Work item —
Reproduce all of the records word for word, omitting the pictures.

** Opening Data extracts block **

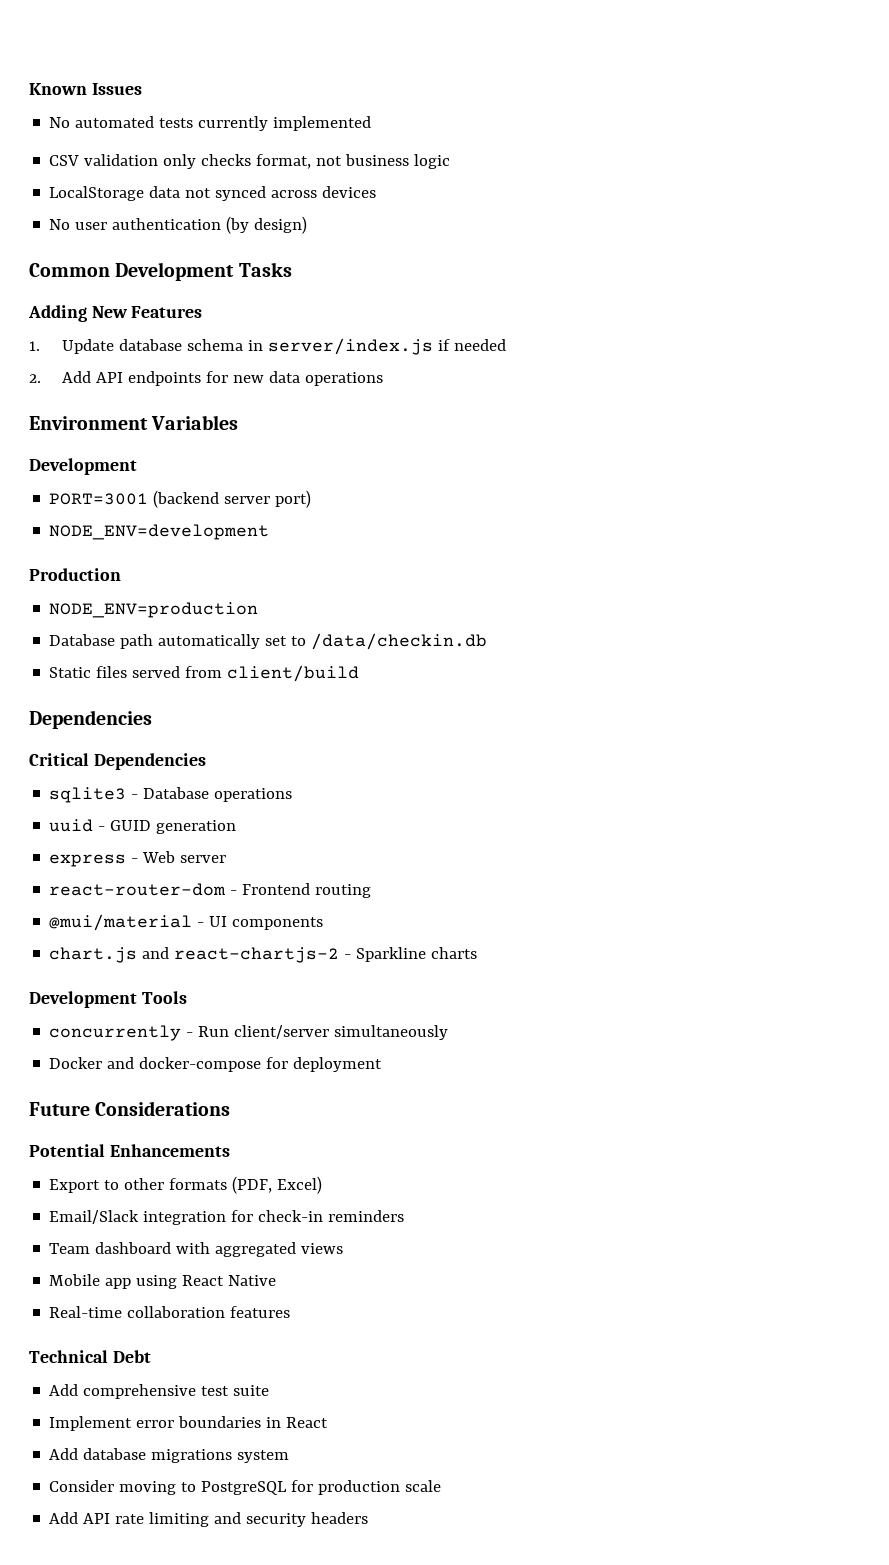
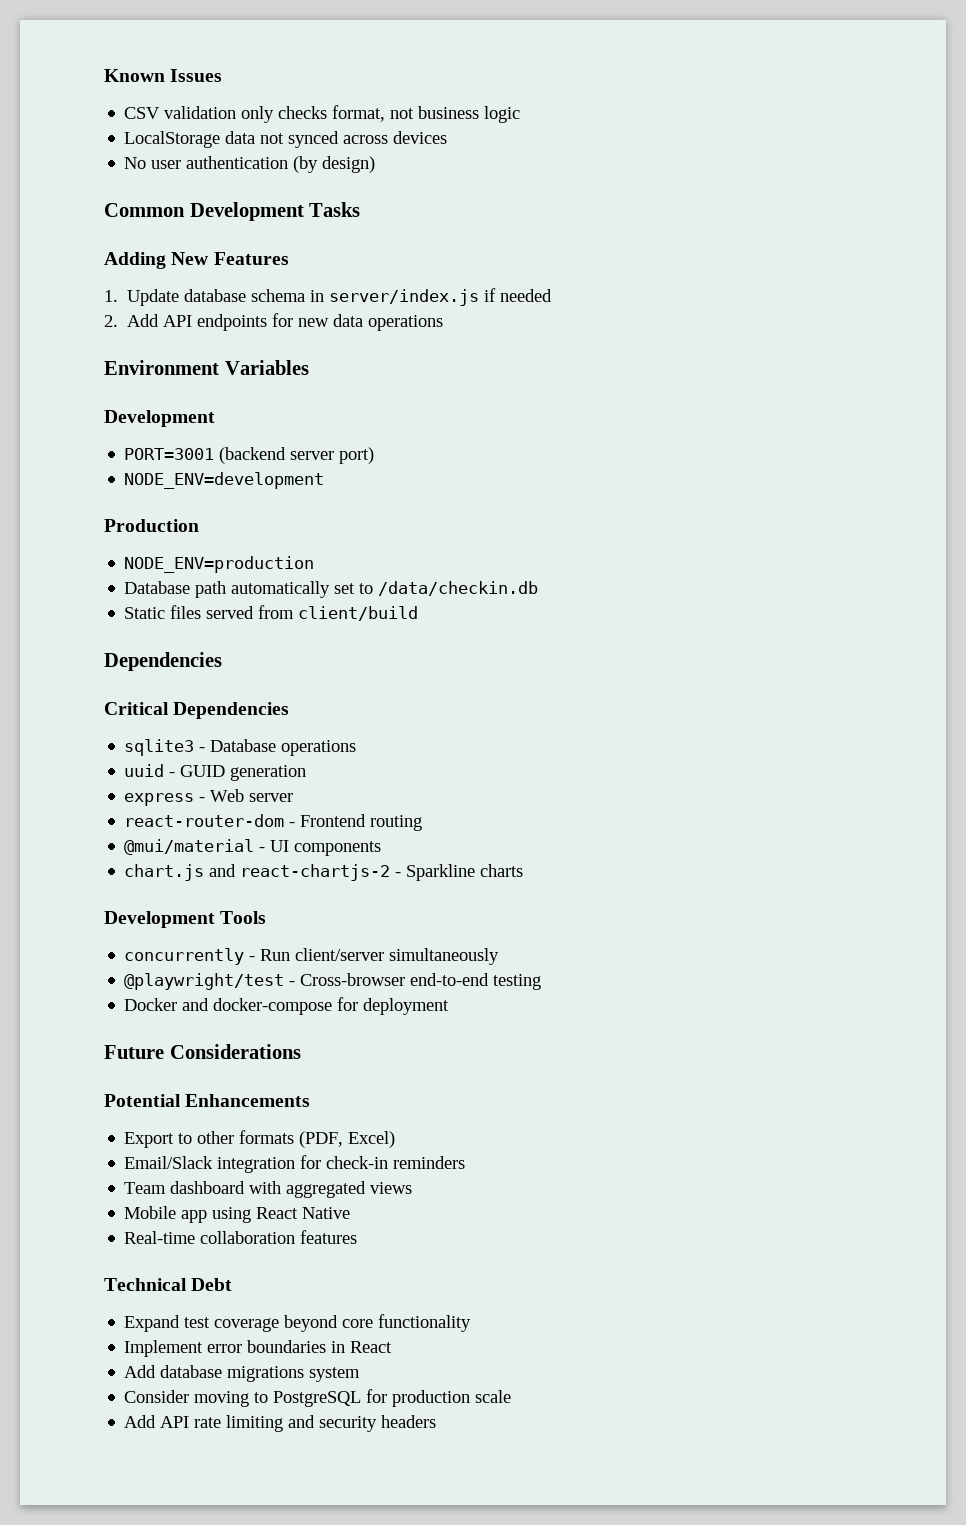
- No automated tests currently implemented
+ @playwright/test - Cross-browser end-to-end testing
- Add comprehensive test suite
+ Expand test coverage beyond core functionality

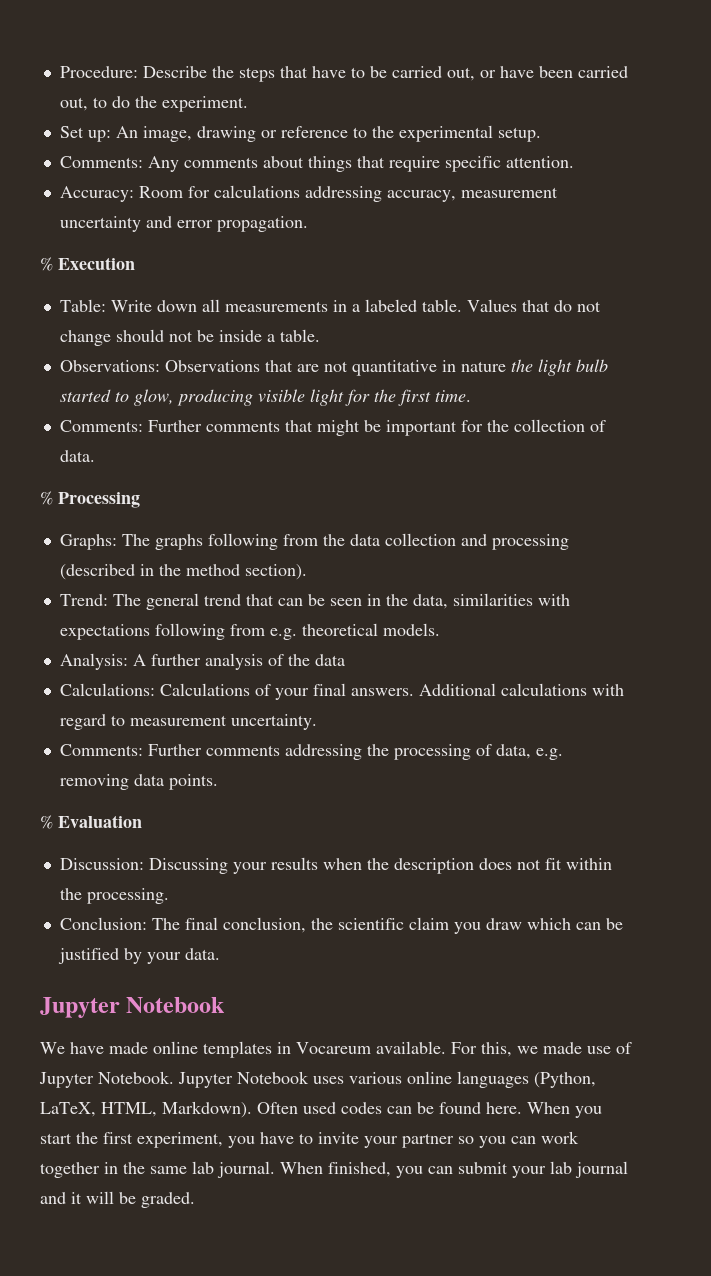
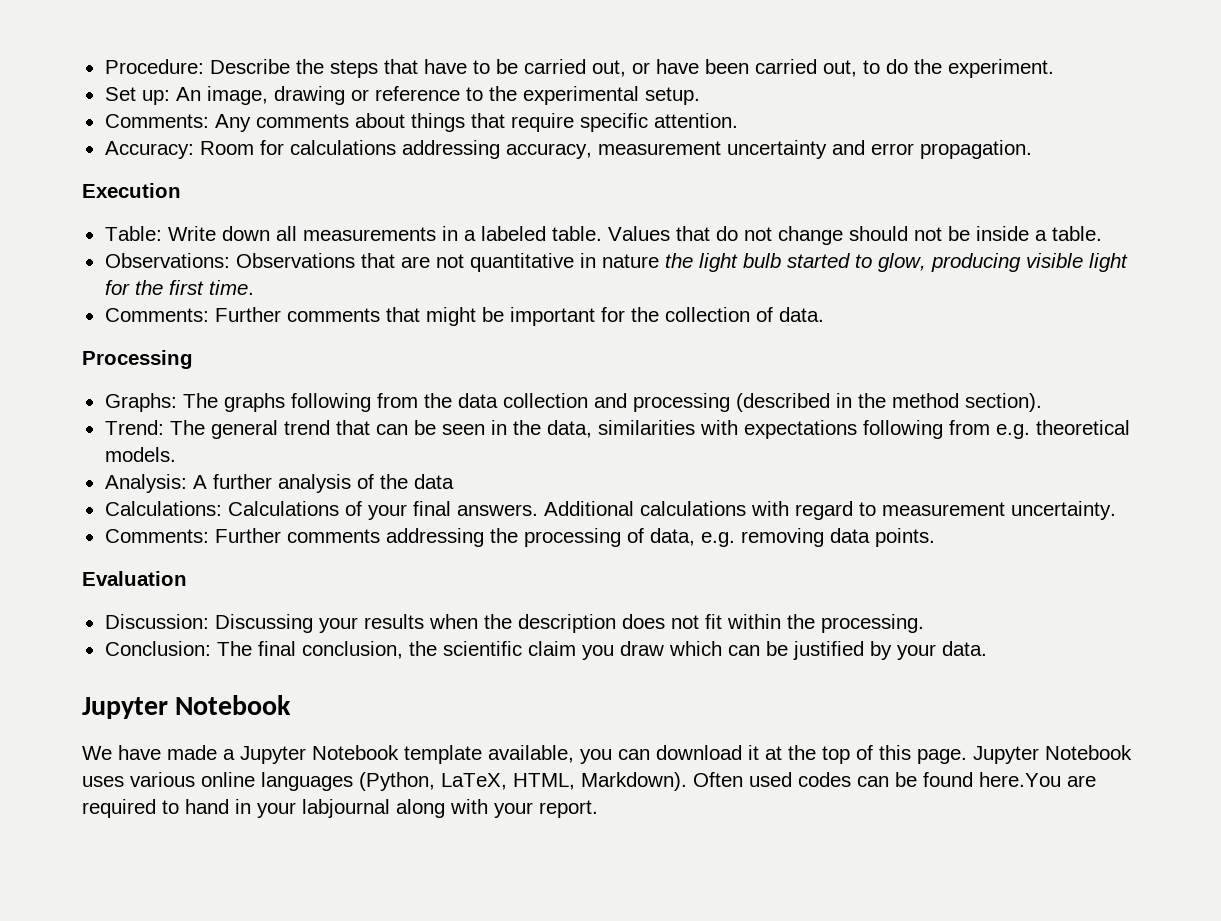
- % Execution
+ Execution
- % Processing
+ Processing
- % Evaluation
+ Evaluation
- We have made online templates in Vocareum available. For this, we made use of Jupyter Notebook.
+ We have made a Jupyter Notebook template available, you can download it at the top of this page.
- Often used codes can be found here. When you start the first experiment, you have to invite your partner so you can work together in the same lab journal. When finished, you can submit your lab journal and it will be graded.
+ Often used codes can be found here.You are required to hand in your labjournal along with your report.

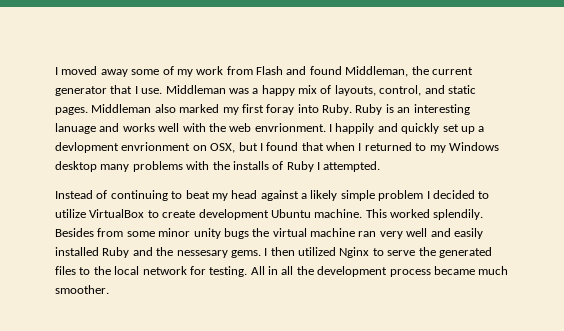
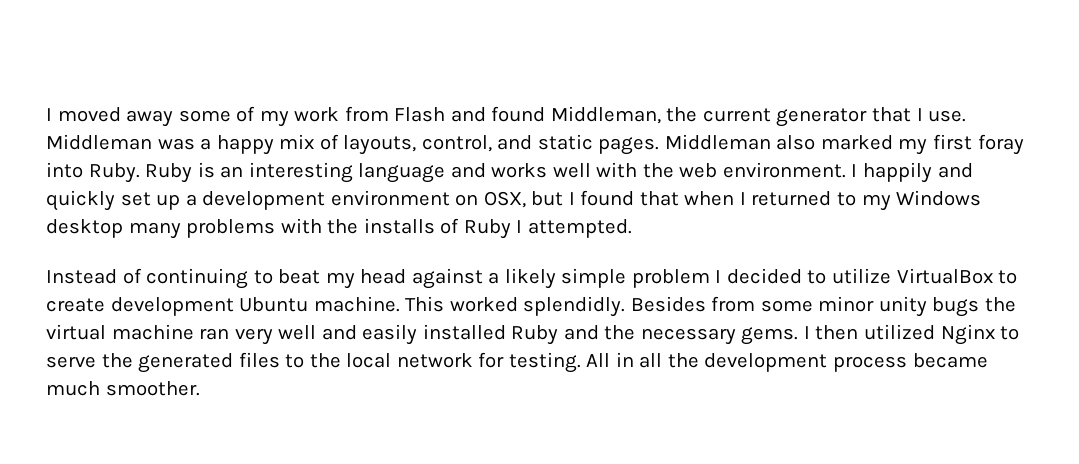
- Ruby is an interesting lanuage and works well with the web envrionment.
+ Ruby is an interesting language and works well with the web environment.
- I happily and quickly set up a devlopment envrionment on OSX, but I found that when I returned to my Windows desktop many problems with the installs of Ruby I attempted.
+ I happily and quickly set up a development environment on OSX, but I found that when I returned to my Windows desktop many problems with the installs of Ruby I attempted.
- This worked splendily.
+ This worked splendidly.
- Besides from some minor unity bugs the virtual machine ran very well and easily installed Ruby and the nessesary gems.
+ Besides from some minor unity bugs the virtual machine ran very well and easily installed Ruby and the necessary gems.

** Closing Data extracts block **

Written answer —
- No automated tests currently implemented
+ @playwright/test - Cross-browser end-to-end testing
- Add comprehensive test suite
+ Expand test coverage beyond core functionality

- % Execution
+ Execution
- % Processing
+ Processing
- % Evaluation
+ Evaluation
- We have made online templates in Vocareum available. For this, we made use of Jupyter Notebook.
+ We have made a Jupyter Notebook template available, you can download it at the top of this page.
- Often used codes can be found here. When you start the first experiment, you have to invite your partner so you can work together in the same lab journal. When finished, you can submit your lab journal and it will be graded.
+ Often used codes can be found here.You are required to hand in your labjournal along with your report.

- Ruby is an interesting lanuage and works well with the web envrionment.
+ Ruby is an interesting language and works well with the web environment.
- I happily and quickly set up a devlopment envrionment on OSX, but I found that when I returned to my Windows desktop many problems with the installs of Ruby I attempted.
+ I happily and quickly set up a development environment on OSX, but I found that when I returned to my Windows desktop many problems with the installs of Ruby I attempted.
- This worked splendily.
+ This worked splendidly.
- Besides from some minor unity bugs the virtual machine ran very well and easily installed Ruby and the nessesary gems.
+ Besides from some minor unity bugs the virtual machine ran very well and easily installed Ruby and the necessary gems.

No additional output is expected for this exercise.